By Syma Chowdhry
PHILADELPHIA (CBS) — The 25th anniversary of the Lockerbie bombing has victims’ families thinking about the past.
“I think about the things we did the fun times we had,” said Kara Weipz. Weipz holds onto the memories of her big brother – Rick Monetti.
Rick was on board Pan Am flight 103 – which was brought down by a bomb over Lockerbie, Scotland.
The flight left Heathrow Airport in London and was heading to JFK in New York.
Kara was 15-years-old when she saw it on TV.
“A special report came in and I was about to change the channel,” she said.

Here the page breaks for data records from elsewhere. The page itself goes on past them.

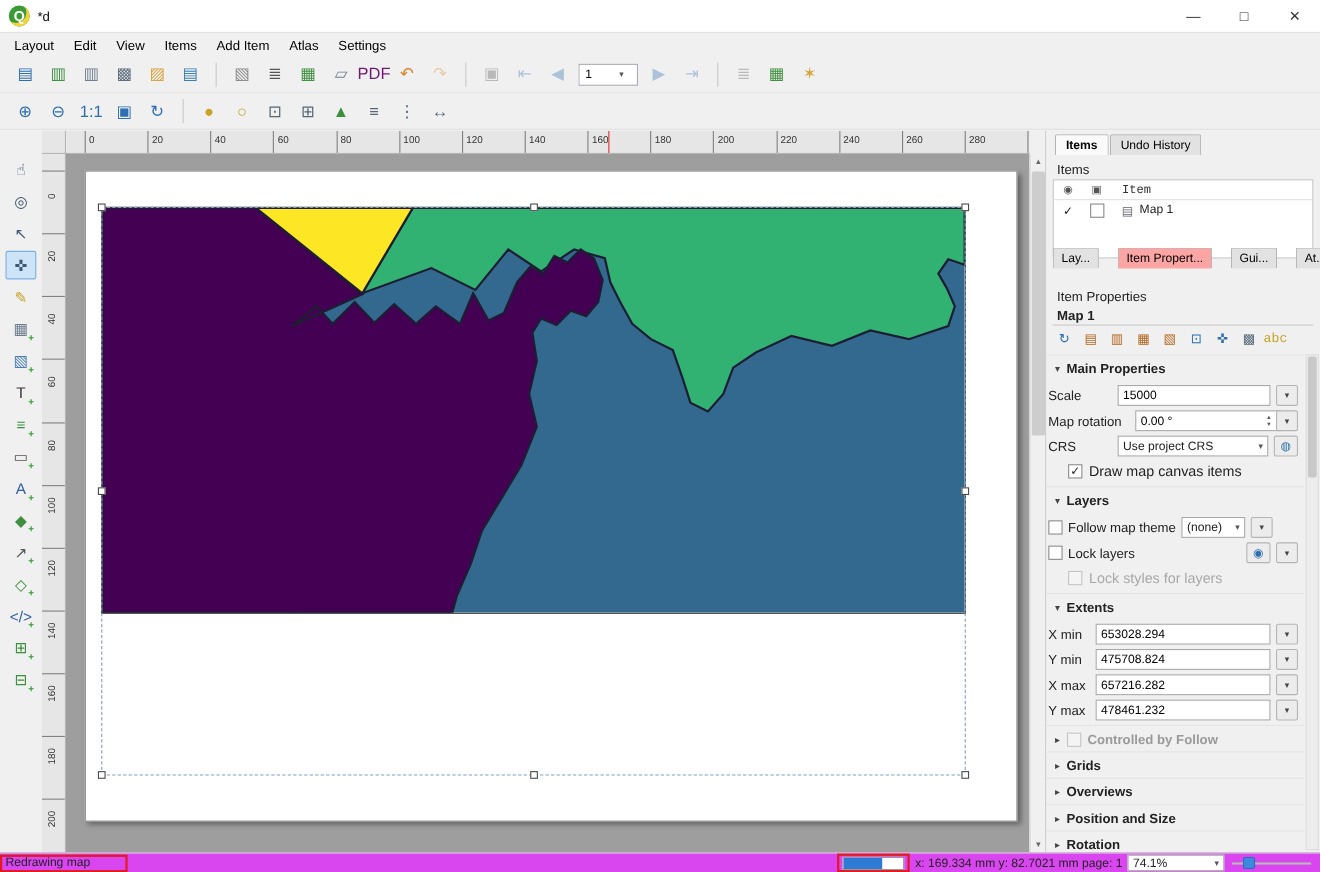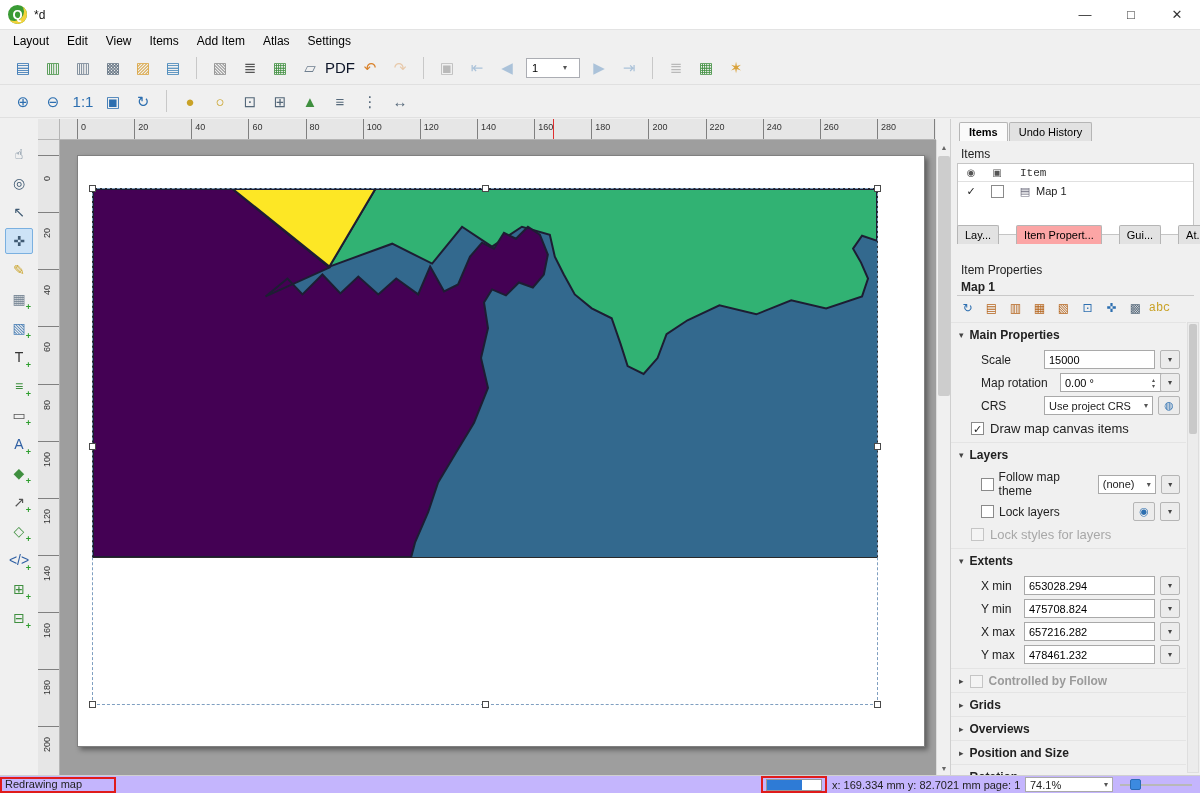"PDF" span.glyph { color: #0f172a -> #701a75 }
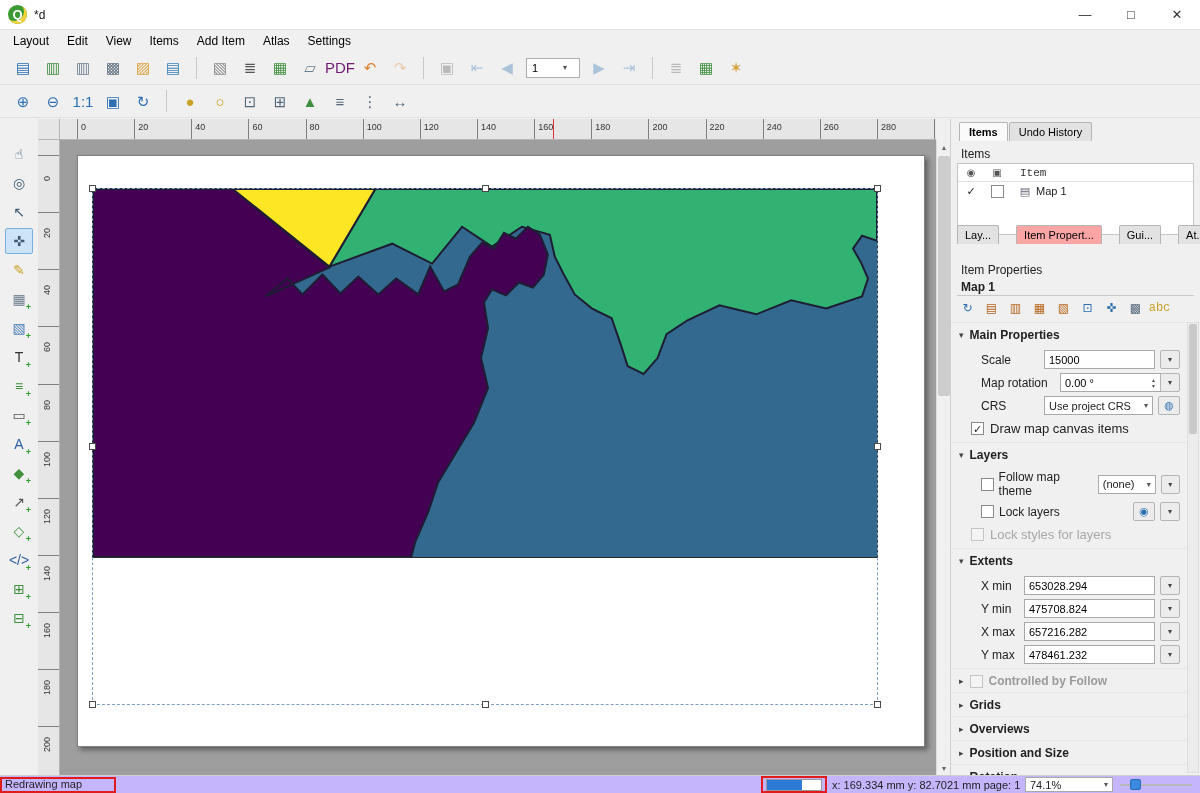"Scale" .prow { margin: 4px 6px 4px 30px -> 4px 6px 4px 2px }
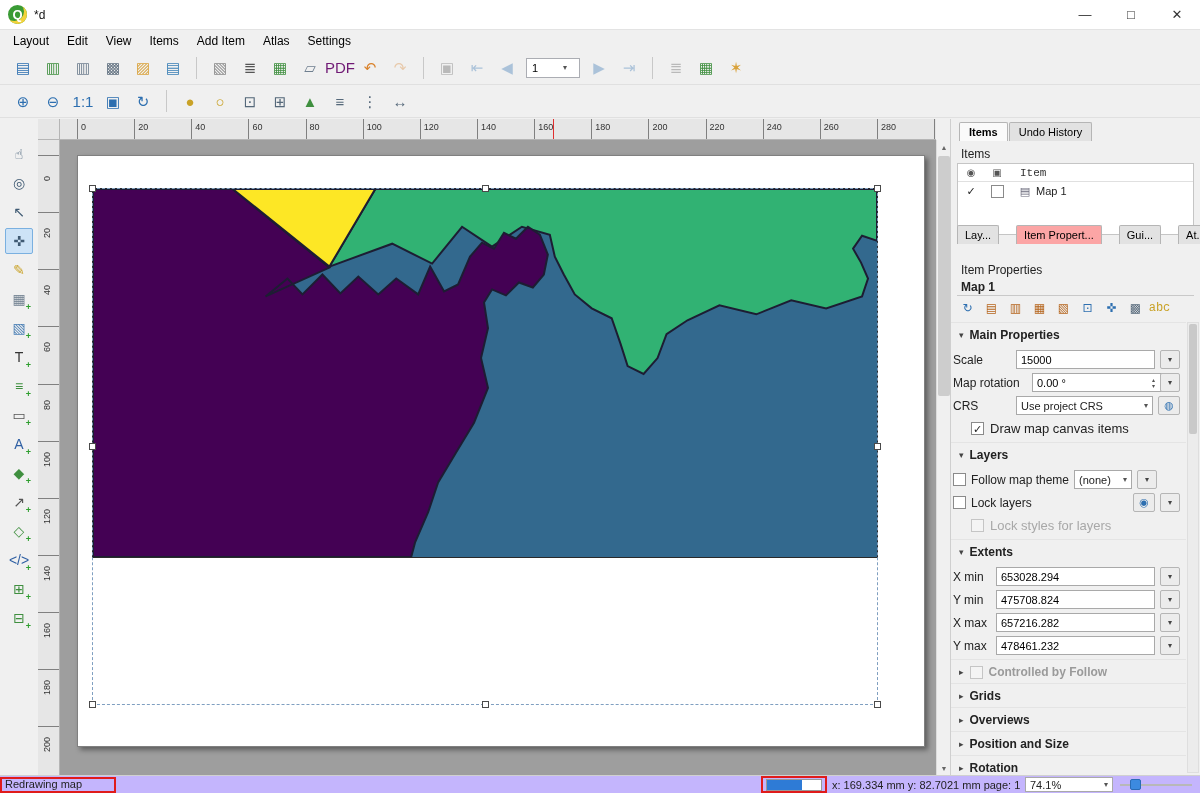"Redrawing map" .statusbar { background: #c4b5fd -> #d946ef }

She learned Rick – along with 258 others on the plane and 11 people on the ground – were killed when the plane exploded.
Rick was a student at Syracuse University – but he was studying abroad.
The semester came to an end as the 20-year-old was returning with 34 other students – in time for the holidays.
“They were living their lives and that’s all you really can do. My brother had a quote, ‘Do all you can while you can. Life is a one-time deal,’” she said.
Rick attended Cherry Hill High School East.
When he graduated, he was considering a career in journalism.
He won an award with KYW News Radio – that award is now a scholarship in his name.
“That news studies program was one of the best experiences he had. He loved his time there,” Weipz explained.
Kara named her oldest son after her brother – as a tribute.
The family will drive Washington to visit the Lockerbie Memorial at Arlington National Cemetery Saturday.
Kara will be leading a prayer with other families who lost loved ones in the bombing.
“It is comforting to have that support group because people know what you are going through,” she said.
Only one Libyan national has been convicted of the attack – but Kara believes more people are responsible.
“The truth must be known and the truth isn’t all known,” she said.
The family has been pushing lawmakers for stricter air travel laws – to prevent another terrorist attack in the skies.
“So many things have changed because of what happened on Pan Am 103 and I just hope we learn those lessons so they don’t repeat,” Weipz said.